The very evidence of your dog’s breed is often one of the clearest indicators to the vet of a potential diagnosis of familial Shar-Pei fever, although a range of other conditions that generally present with similar symptoms, including Lyme disease, rheumatoid arthritis and lupus will also need to be ruled out.

Your vet will run a range of diagnostic tests, potentially including blood and urine panels, biopsies and x-ray examination in order to get a full picture of your dog’s health and what is going on, and to determine the cause of their symptoms.

Can familial Shar-Pei fever be cured or treated?

Familial Shar-Pei fever cannot be cured, but there are various different ways to manage it on an ongoing basis in order to ease the pain and discomfort of symptoms, and help your dog to lead a normal, happy life.

Exactly what your vet can do for your dog will vary from case to case, but in severe flare-ups, your vet may need to hospitalise your dog and provide a range of supporting therapies, including IV fluids, anti-inflammatory medications, and medications to help to manage pain.

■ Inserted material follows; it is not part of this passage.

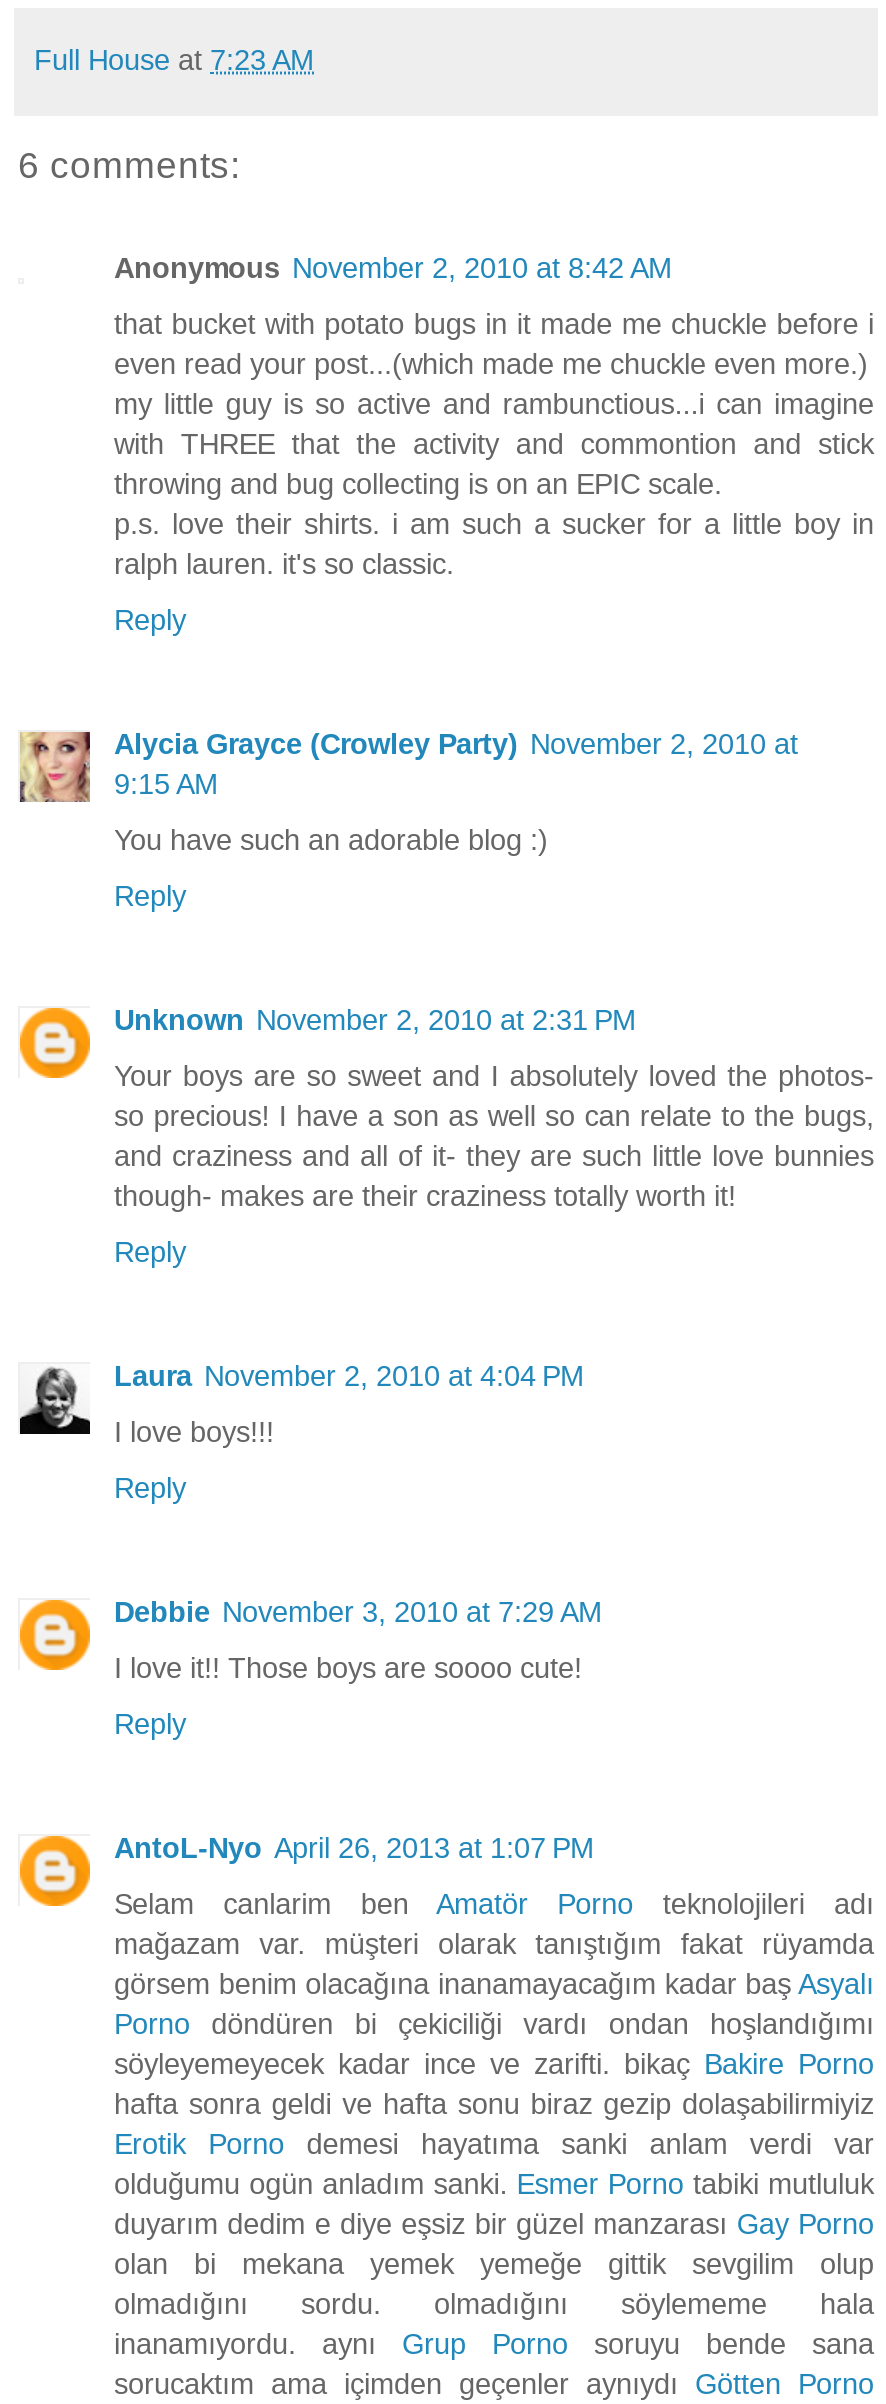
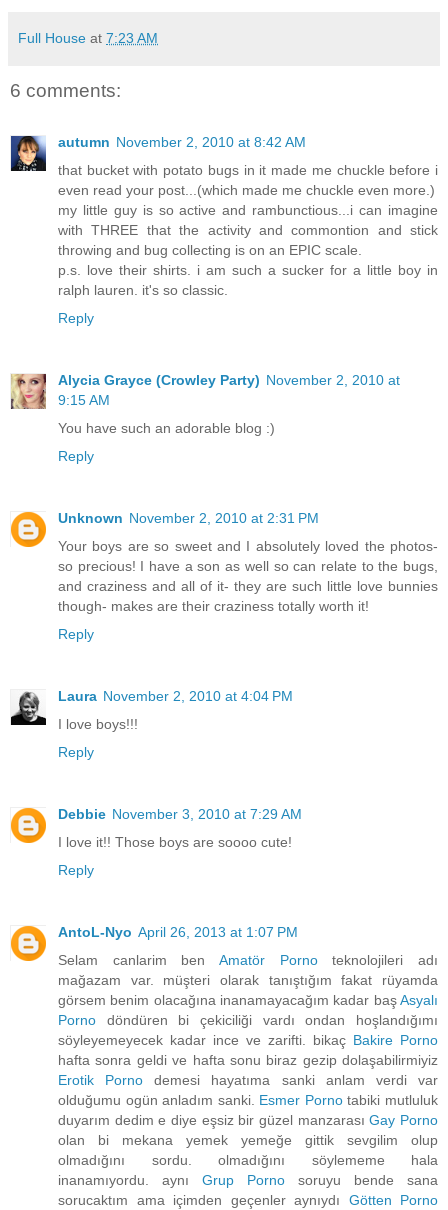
+ [image]

- Anonymous November 2, 2010 at 8:42 AM
+ autumn November 2, 2010 at 8:42 AM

Feeding a low-protein diet can sometimes help to lessen the symptoms of familial Shar-Pei fever, and make flare-ups less pronounced when they do occur.

In pronounced, severe presentations of the condition, familial Shar-Pei fever can ultimately lead to kidney failure and liver disease, which can of course shorten your dog’s lifespan and lead to the need for supportive therapies, such as dialysis and fluid therapy. Feeding a prescription diet designed to help with these conditions can help to prolong your dog’s viable lifespan and improve their quality of life.

Ownership considerations

There is no pre-breeding screening test available at the present time to detect hereditary familial Shar-Pei fever within the breed line, but dogs with the condition are highly likely to pass it on to their offspring, and so should not be used for breeding.

If you own a Shar-Pei, you should familiarise yourself with the symptoms of the condition and talk to your vet immediately if your dog becomes symptomatic, and if your dog has been diagnosed with familial Shar-Pei fever, you should monitor them closely at home, including taking their temperature regularly, in order to identify and act in the case of flare-ups.